Known bug, fixed in my pending and not-currently-working update. It
ought to return 0 for short reads.
 
> hexdump gets similar, but even worse results:
>         
>         qemu:~# strace hexdump -C /proc/self/pagemap 
>         ...
>         read(0, "\1\f\4\4\377\377\377\377\377\377\377\377\377\377\377\377"..., 16) = 20
>         read(0, 0x804d39c, 4294967292)          = -1 EFAULT (Bad address)
>         --- SIGSEGV (Segmentation fault) @ 0 (0) ---
>         +++ killed by SIGSEGV +++
> 
> Note that the kernel returns 20 to the read request of 16.  I think the
> kernel is actually copying over something important in hexdump's memory
> which is adjacent to the buffer and causing it to segfault.

Also fixed.

> The code is basically organized not to output the right thing for any
> unaligned access, and it apparently gets confused about exactly what
> userspace has asked for.  I think this is largely due to its overwriting
> of "count" in pagemap_read().
> 
> So, a couple of questions.  Don't we need to support non-sizeof(unsigned
> long)-aligned reads?

Why? We should obviously never return more data than we were asked for
(that's clearly a bug), but lots of things refuse to read or write
stuff that isn't well sized and aligned.

> Do we _really_ need that header in each and every file?

Well there's either a header or there isn't.

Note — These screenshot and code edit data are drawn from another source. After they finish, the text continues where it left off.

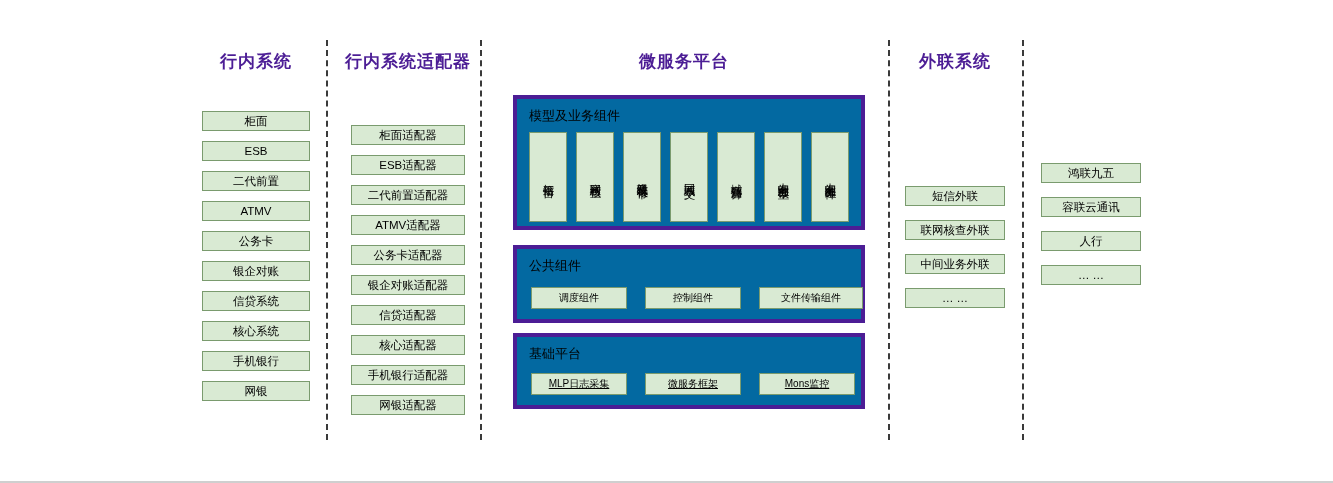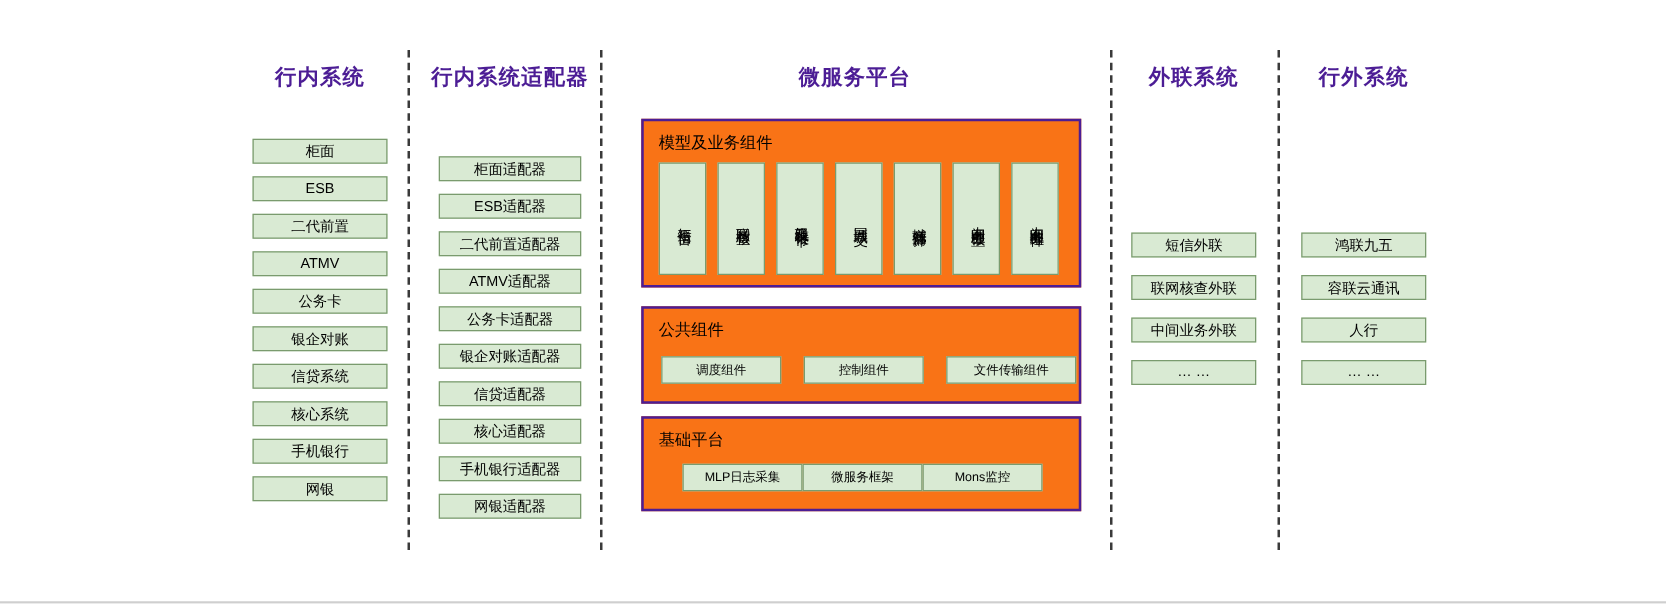--- a/index.html
+++ b/index.html
@@ -53,22 +53,22 @@
     margin: 0 auto 10px auto;
   }
   .chip-ext {
     width: 100px;
     height: 20px;
     margin: 0 auto 14px auto;
   }
   .panel {
     position: absolute;
     box-sizing: border-box;
-    background: #f97316;
-    border: 2px solid #4c1d95;
+    background: #0369a1;
+    border: 4px solid #4c1d95;
   }
   .panel-title {
     position: absolute;
     left: 12px;
     top: 8px;
     font-size: 13px;
     color: #000;
   }
   .vbox {
     box-sizing: border-box;
@@ -169,39 +169,38 @@
     <div class="panel-title">公共组件</div>
     <div style="position:absolute; left:14px; top:38px; display:flex; gap:18px;">
       <div class="box hbox" style="width:96px;">调度组件</div>
       <div class="box hbox" style="width:96px;">控制组件</div>
       <div class="box hbox" style="width:104px;">文件传输组件</div>
     </div>
   </div>
 
   <div class="panel" style="left:513px; top:333px; width:352px; height:76px;">
     <div class="panel-title">基础平台</div>
-    <div style="position:absolute; left:31px; top:36px; display:flex; ">
+    <div style="position:absolute; left:14px; top:36px; display:flex; gap:18px;text-decoration:underline;">
       <div class="box hbox" style="width:96px;">MLP日志采集</div>
       <div class="box hbox" style="width:96px;">微服务框架</div>
       <div class="box hbox" style="width:96px;text-align:right;">Mons监控</div>
     </div>
   </div>
 
   <div class="col" style="left:890px; top:50px; width:130px;">
     <div class="col-title">外联系统</div>
     <div style="margin-top:113px;">
       <div class="box chip-ext">短信外联</div>
       <div class="box chip-ext">联网核查外联</div>
       <div class="box chip-ext">中间业务外联</div>
       <div class="box chip-ext">… …</div>
     </div>
   </div>
 
   <div class="col" style="left:1026px; top:50px; width:130px;">
-    <div class="col-title">行外系统</div>
     <div style="margin-top:113px;">
       <div class="box chip-ext">鸿联九五</div>
       <div class="box chip-ext">容联云通讯</div>
       <div class="box chip-ext">人行</div>
       <div class="box chip-ext">… …</div>
     </div>
   </div>
 
   <div class="bottom-rule"></div>
 </div>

> > * first byte:   0 for big endian, 1 for little
> 
> Do we ever have cases where userspace and kernel differ in their
> endianness?  Or, are you hoping to dump these files raw on one
> architecture and parse them on another?

Potentially, yes.

> > * second byte:  page shift (eg 12 for 4096 byte pages)
> 
> This might actually (in theory) change on a per-process basis, so it
> makes sense.  But, it seems more global to the process that just pagemap
> output.  Would this always be the same as getpagesize()?   Or, should it
> always map 1:1 with the amount of memory mapped by a kernel pte_t.  I
> _think_ these can be slightly different because we have 64k PAGE_SIZE on
> ppc64, but allow mappings to happen in 4k 
> 
> > * third byte:   entry size in bytes (currently either 4 or 8)
> 
> This one really boils down to "what is the kernel's sizeof(unsigned
> long)" because we'll always store pfns in those.  It seems like we
> should have a better way to go fetch that.
> 
> > * fourth byte:  header size
> 
> If we can get rid of the other three this, of course, goes away.

True. But the variable-sized header lets us add other stuff later.

-- 
Mathematics is the supreme nostalgia of our time.